ETL: calculates Expected Shortfall(ES) (or Conditional Value-at-Risk(CVaR) for univariate and component, using a variety of analytical methods.

This function provides several estimation methods for the Expected Shortfall (ES) (also called Expected Tail Loss (ETL) or Conditional Value at Risk (CVaR)) of a return series and the Component ES (ETL/CVaR) of a portfolio.

At a preset probability level denoted \(c\), which typically is between 1 and 5 per cent, the ES of a return series is the negative value of the expected value of the return when the return is less than its \(c\)-quantile. Unlike value-at-risk, conditional value-at-risk has all the properties a risk measure should have to be coherent and is a convex function of the portfolio weights (Pflug, 2000). With a sufficiently large data set, you may choose to estimate ES with the sample average of all returns that are below the \(c\) empirical quantile. More efficient estimates of VaR are obtained if a (correct) assumption is made on the return distribution, such as the normal distribution. If your return series is skewed and/or has excess kurtosis, Cornish-Fisher estimates of ES can be more appropriate. For the ES of a portfolio, it is also of interest to decompose total portfolio ES into the risk contributions of each of the portfolio components. For the above mentioned ES estimators, such a decomposition is possible in a financially meaningful way.

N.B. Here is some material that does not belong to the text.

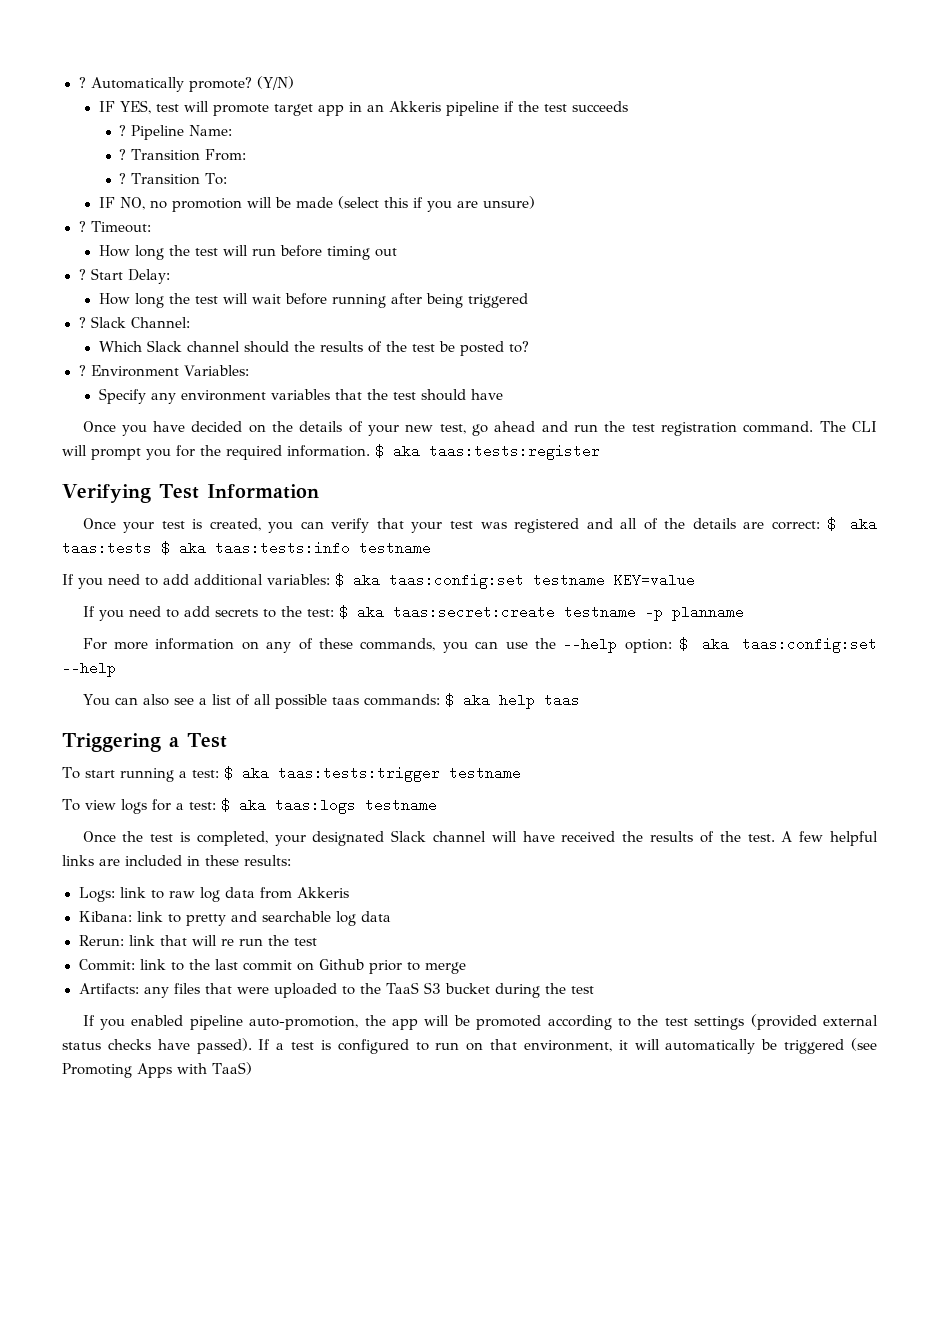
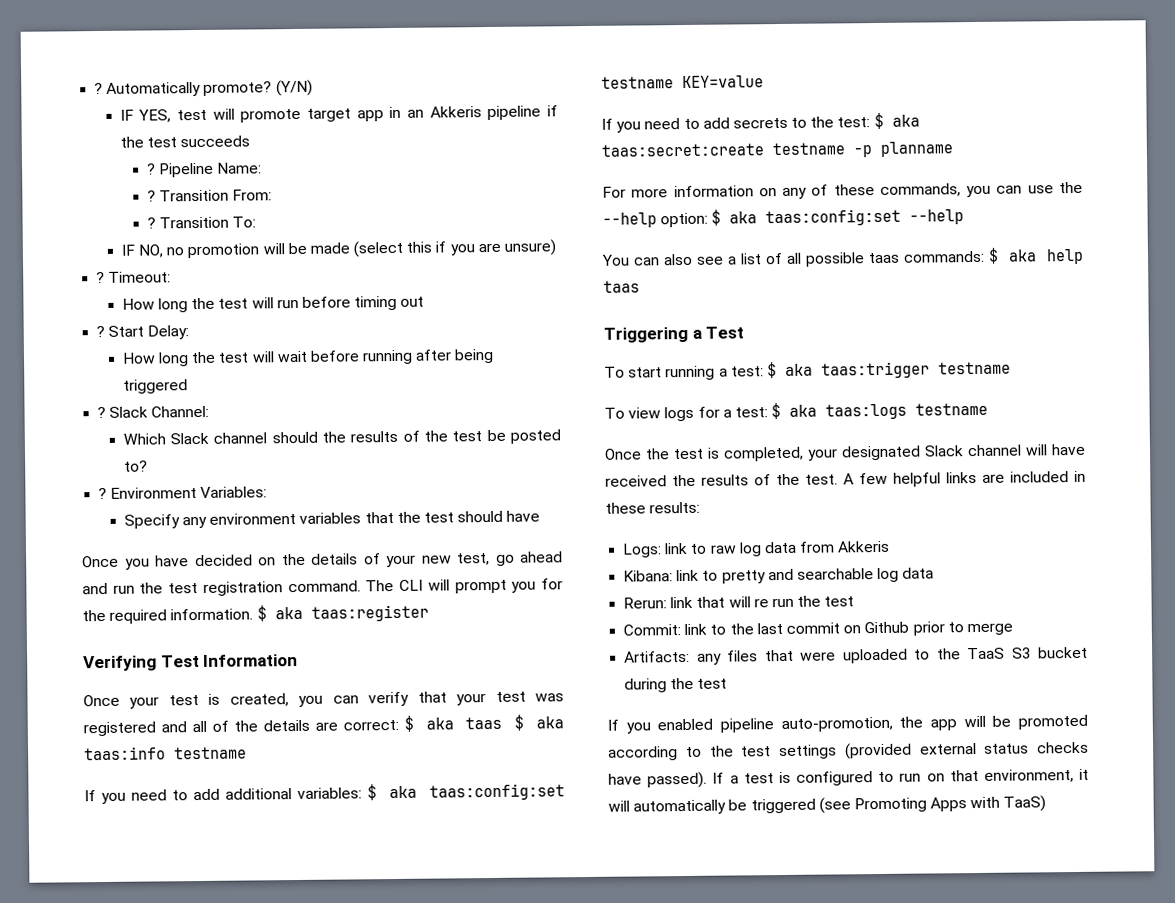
[429,444,600,460] taas:tests:register -> [310,604,429,622] taas:register
[62,541,350,555] taas:tests $ aka taas:tests:info -> [465,714,564,731] [84,746,166,761] taas $ aka taas:info
[277,766,440,782] taas:tests:trigger -> [820,361,930,379] taas:trigger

The ES at a probability level \(p\) (e.g. 95%) is the negative value of the expected value of the return when the return is less than its \(c=1-p\) quantile. In a set of returns for which sufficently long history exists, the per-period ES can be estimated by the negative value of the sample average of all returns below the quantile. This method is also sometimes called “historical ES”, as it is by definition ex post analysis of the return distribution, and may be accessed with method="historical".

When you don't have a sufficiently long set of returns to use non-parametric or historical ES, or wish to more closely model an ideal distribution, it is common to us a parmetric estimate based on the distribution. Parametric ES does a better job of accounting for the tails of the distribution by more precisely estimating shape of the distribution tails of the risk quantile. The most common estimate is a normal (or Gaussian) distribution \(R\sim N(\mu,\sigma)\) for the return series. In this case, estimation of ES requires the mean return \(\bar{R}\), the return distribution and the variance of the returns \(\sigma\). In the most common case, parametric VaR is thus calculated by

$$\sigma=variance(R)$$

$$ES=-\bar{R} + \sqrt{\sigma} \cdot \frac{1}{c}\phi(z_{c}) $$

where \(z_{c}\) is the \(c\)-quantile of the standard normal distribution. Represented in R by qnorm(c), and may be accessed with method="gaussian". The function \(\phi\) is the Gaussian density function.

The limitations of Gaussian ES are well covered in the literature, since most financial return series are non-normal. Boudt, Peterson and Croux (2008) provide a modified ES calculation that takes the higher moments of non-normal distributions (skewness, kurtosis) into account through the use of a Cornish-Fisher expansion, and collapses to standard (traditional) Gaussian ES if the return stream follows a standard distribution. More precisely, for a loss probability \(c\), modified ES is defined as the negative of the expected value of all returns below the \(c\) Cornish-Fisher quantile and where the expectation is computed under the second order Edgeworth expansion of the true distribution function.

Modified expected shortfall should always be larger than modified Value at Risk. Due to estimation problems, this might not always be the case. Set Operational = TRUE to replace modified ES with modified VaR in the (exceptional) case where the modified ES is smaller than modified VaR.